GIS Programming: Languages breakdown

Coding skills are now a requirement for lots of geospatial practitioners, here’s a recent and useful summary named GIS Programming: Languages breakdown.

From the article: “Unlike Fortran, C/C++ is still in widespread use, in the GIS-field it’s beeing used for several desptop applications of some age, as well as in what I’ll call the “first wave” of open source libraries and utilities.
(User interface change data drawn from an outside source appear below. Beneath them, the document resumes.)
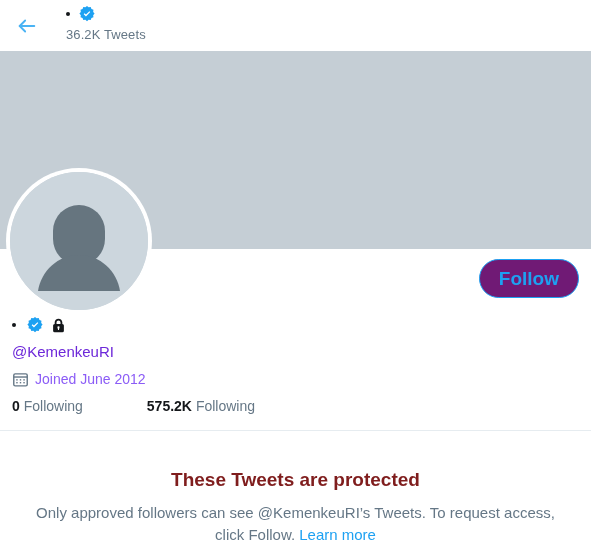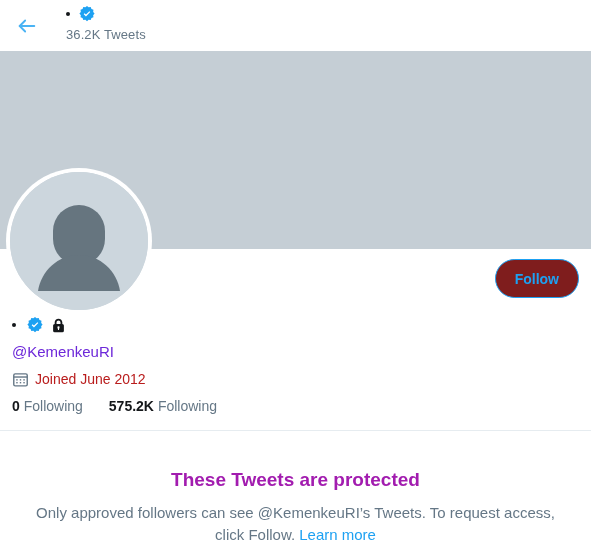--- a/index.html
+++ b/index.html
@@ -92,23 +92,23 @@
   .avatar svg { display: block; width: 138px; height: 138px; }
 
   
   .follow-btn {
     position: absolute; right: 12px; top: 259px;
     height: 39px;
     min-width: 82px;
     padding: 8px 19px;
     border: 1px solid #1da1f2;
     border-radius: 20px;
-    background: #7f1d1d;
+    background: #701a75;
     color: #1da1f2;
-    font-size: 14px;
+    font-size: 19px;
     font-weight: bold;
     font-family: "Liberation Sans", sans-serif;
     cursor: pointer;
     display: flex; align-items: center; justify-content: center;
     line-height: 1;
   }
 
   
   .profile-info {
     position: absolute; left: 12px; top: 314px;
@@ -128,36 +128,37 @@
 
   .handle {
     font-size: 15px;
     color: #6d28d9;
     margin-top: 6px;
     line-height: 19px;
   }
   .joined-row {
     display: flex; align-items: center;
     margin-top: 9px;
-    color: #b91c1c;
+    color: #8b5cf6;
     font-size: 14px;
     line-height: 18px;
   }
   .cal-icon {
     width: 17px; height: 17px;
     margin-right: 6px;
     display: inline-block; flex: none;
   }
   .cal-icon svg { display: block; width: 17px; height: 17px; }
 
   .stats-row {
     display: flex; align-items: baseline;
     margin-top: 10px;
     font-size: 14px;
     color: #657786;
+    gap: 38px;
   }
   .stat { margin-right: 26px; cursor: pointer; }
   .stat b { color: #14171a; font-weight: bold; }
   .stat span { color: #657786; }
 
   
   .divider {
     position: absolute; left: 0; top: 430px;
     width: 591px; height: 1px;
     background: #e6ecf0;
@@ -166,21 +167,21 @@
   
   .protected {
     position: absolute; left: 0; top: 468px;
     width: 591px;
     text-align: center;
     padding: 0 24px;
   }
   .protected-title {
     font-size: 19px;
     font-weight: bold;
-    color: #a21caf;
+    color: #7f1d1d;
     line-height: 24px;
   }
   .protected-body {
     font-size: 15px;
     color: #657786;
     line-height: 22px;
     margin-top: 10px;
     max-width: 540px;
     margin-left: auto; margin-right: auto;
   }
Notable mentions are PostGIS, OGR/GDAL, PROJ.4 and Mapserver. […] Java libraries was the “second wave” of open source GIS, and brought us libraries and tools like GeoServer, GeoTools, JTS and GeoWebCache. Just because of GeoServer I think you should know some Java to get along as a GIS-developer. […] Python has beed adopted by ESRI as the scripting language of choice for their ArcGIS-platform, as well as by QGIS, where you have access to a python REPL and can write plugins using Python. […] Python is a really great programming language in itself, easy to grasp, enforces clean, readable code, and with the usage both in ESRI and QGIS it’s a language that you most definably should know it you work with GIS. […] From the advent of Google Maps and OpenLayers, JavaScript found it’s place in the GIS-domain as the language to write web map clients in (that is, after people realized that Flash and Sliverlight where blind alleys). Now there is a large ecosystem of browser-libraries, such as OpenLayers 2 & 3, Leaflet, mapbox-gl-js, proj4js and several more.”